The High Death Rate in Hong Kong Demonstrates the Importance of Immunization for the Elderly

Upon discovering that the Omicron variety had penetrated Hong Kong’s coronavirus barriers for the first time, in late 2021, the city responded swiftly and effectively, establishing the city as one of the world’s most robust bastions of “zero Covid.”

However, Omicron returned to the city a few weeks later, this time creating an epidemic among cleaners at a public housing estate that quickly spiralled out of control. In recent years, the firestorm of resultant cases has resulted in the deaths of more individuals than in nearly any other nation since the coronavirus first appeared.

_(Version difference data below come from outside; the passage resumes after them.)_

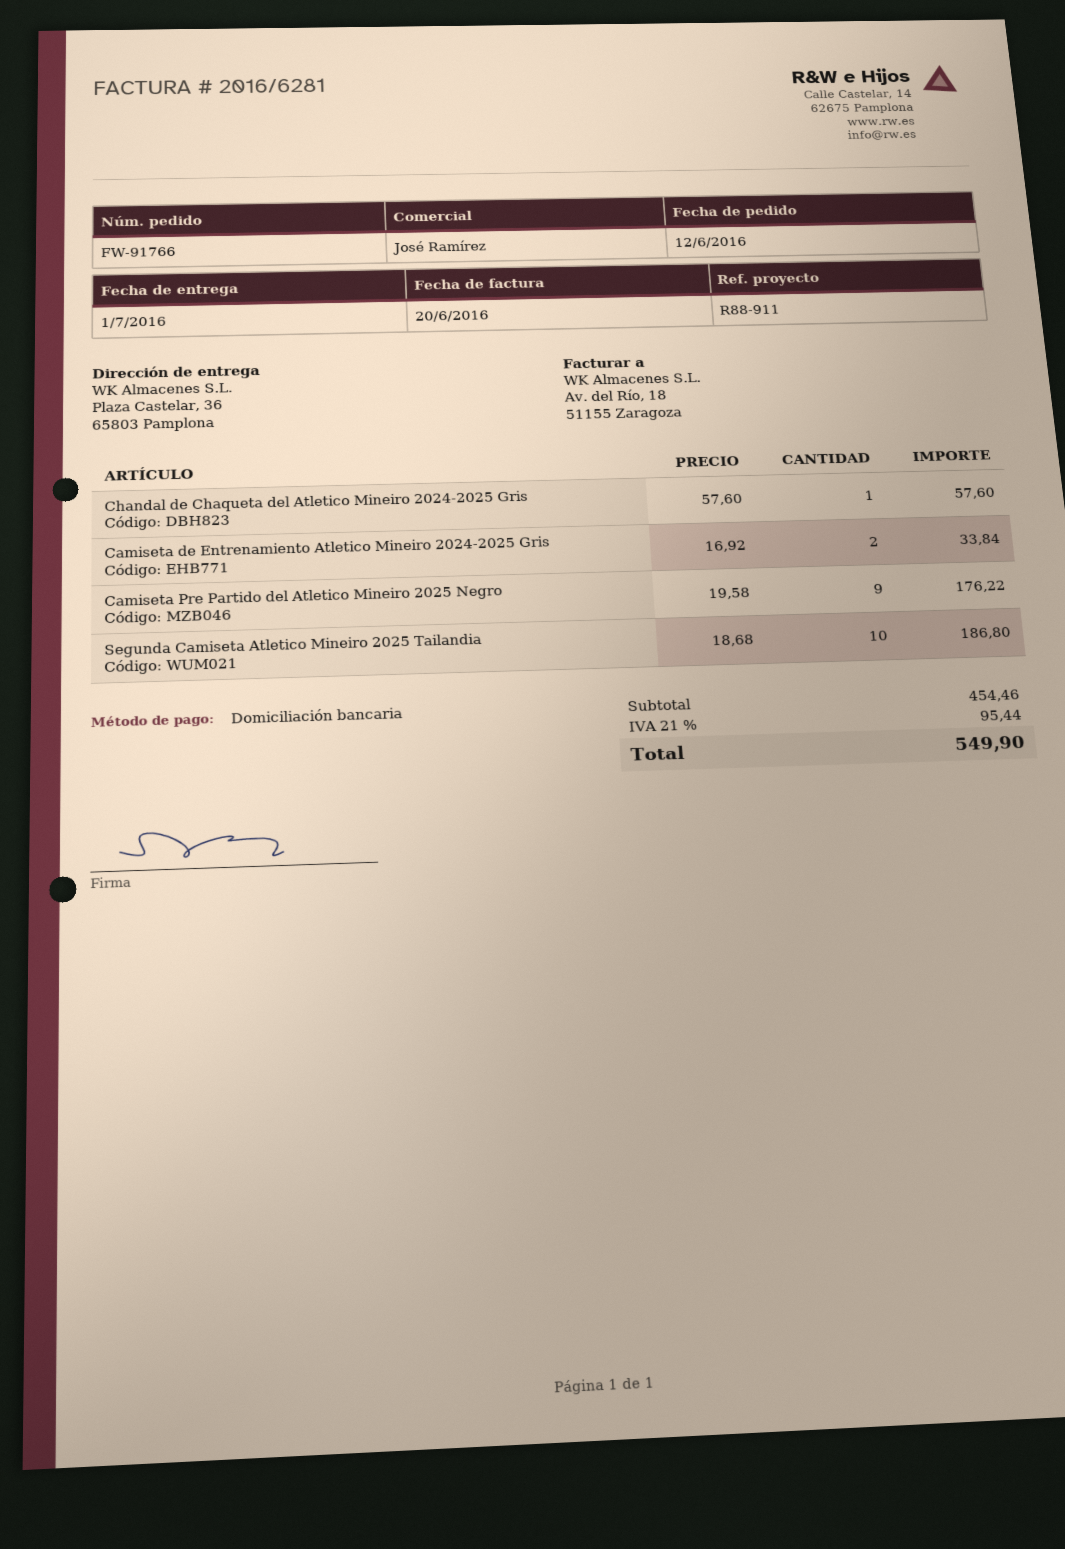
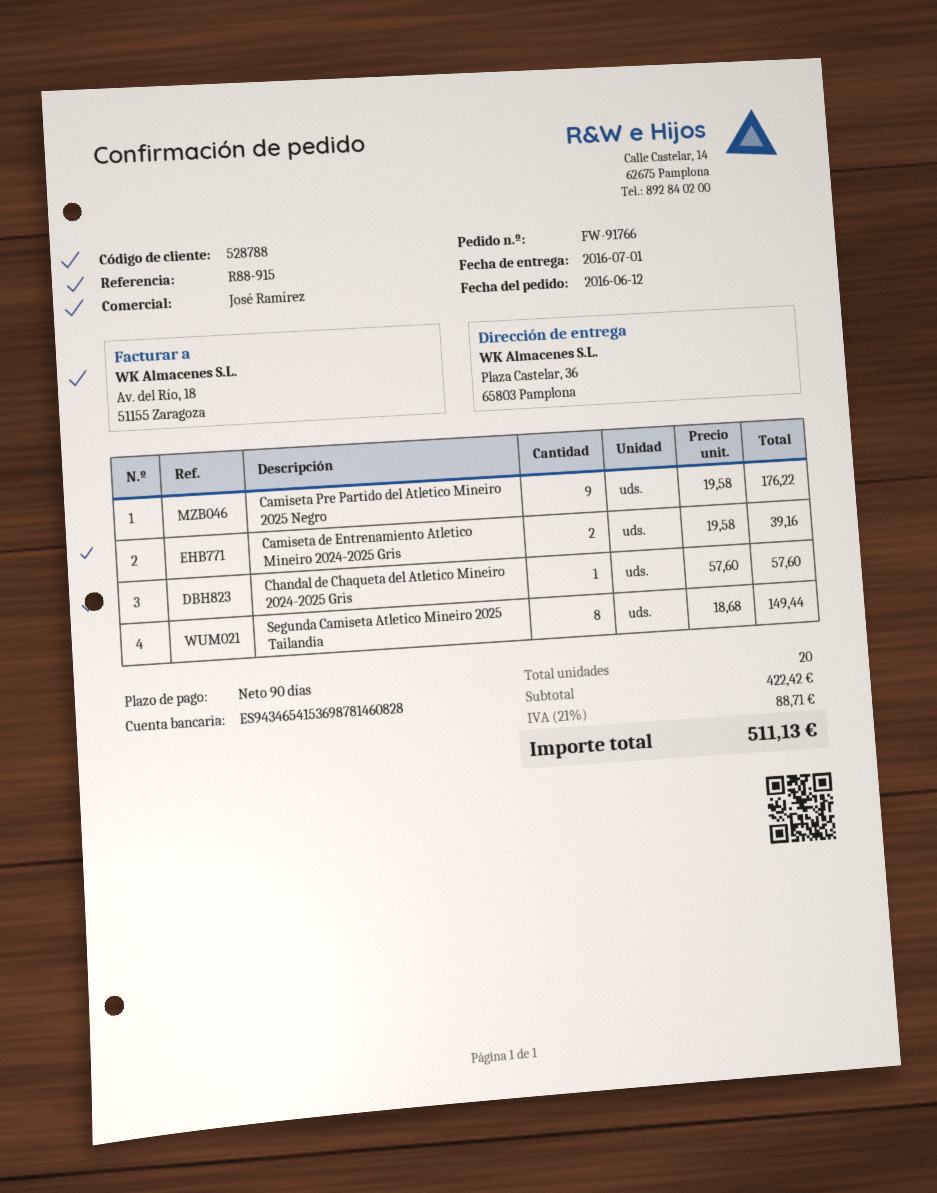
reference: R88-911 -> R88-915
Camiseta de Entrenamiento Atletico Mineiro 2024-2025 Gris: 2 x 16.92 = 33.84 -> 2 x 19.58 = 39.16
Segunda Camiseta Atletico Mineiro 2025 Tailandia: 10 x 18.68 = 186.80 -> 8 x 18.68 = 149.44
subtotal: 454.46 -> 422.42
tax: 21% = 95.44 -> 21% = 88.71
total: 549.90 -> 511.13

Over the course of the epidemic, Hong Kong’s death toll per capita, which was formerly much lower than that of Western countries, is no longer considered unique. Americans were dying from Covid at a rate that was 90 times higher than that of persons in Hong Kong only a month earlier. By Monday, the total toll in the United States had increased by three and a half times.

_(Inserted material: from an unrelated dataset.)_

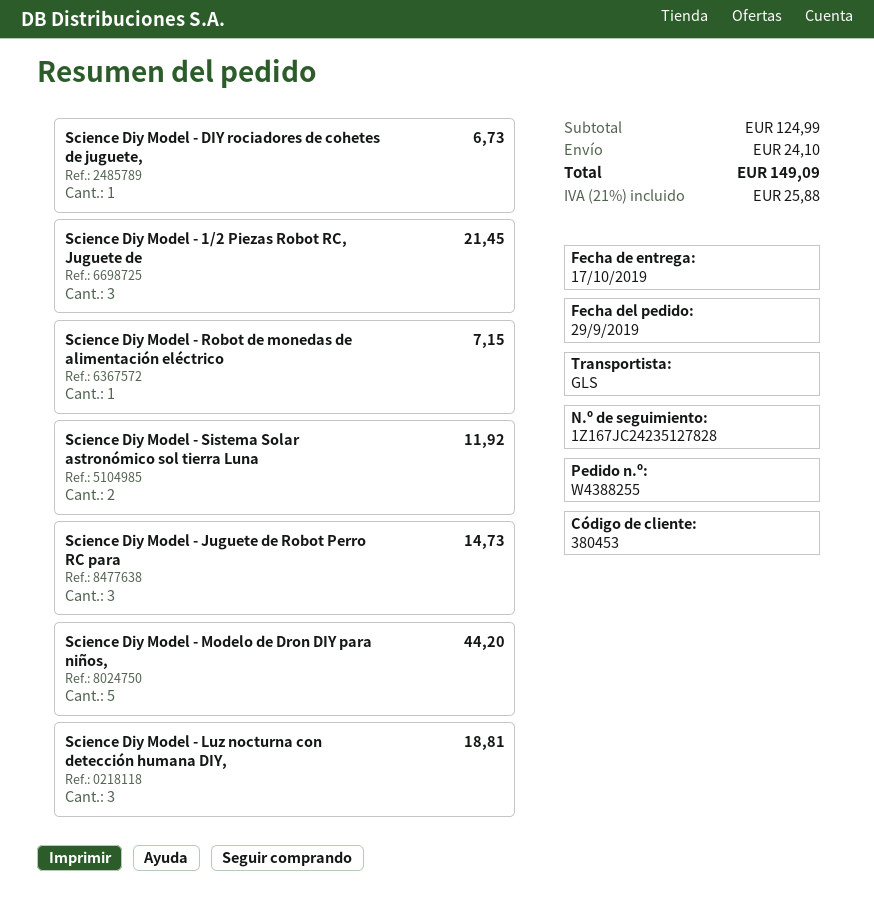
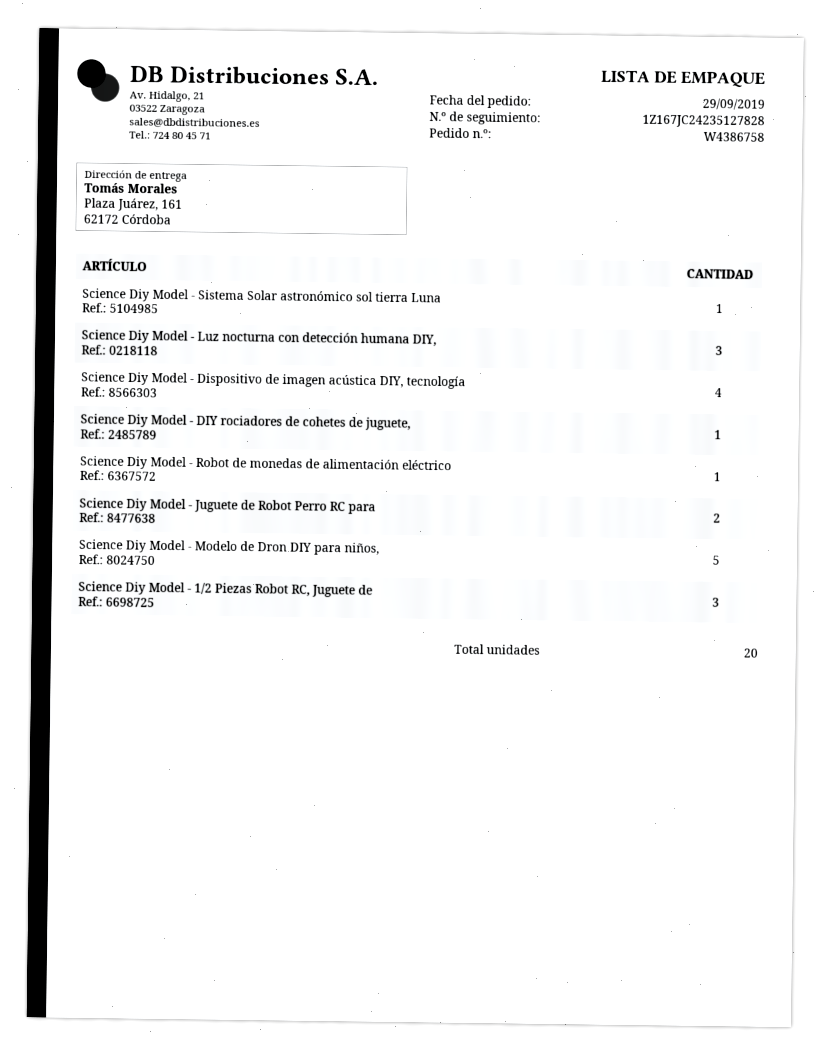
order number: W4388255 -> W4386758
Science Diy Model - Sistema Solar astronómico sol tierra Luna: 2 -> 1
Science Diy Model - Juguete de Robot Perro RC para: 3 -> 2
Science Diy Model - Dispositivo de imagen acústica DIY, tecnología: none -> 4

Despite the fact that the United States is preparing for its own, less punishing rise in cases, and that mainland China is dealing with its largest outbreak in two years, scientists have looked to Hong Kong for clues about the threat Omicron poses in an entirely different setting: a dense city where people were not only largely unaffected by previous infections, but whose oldest and most vulnerable residents were also largely unvaccinated.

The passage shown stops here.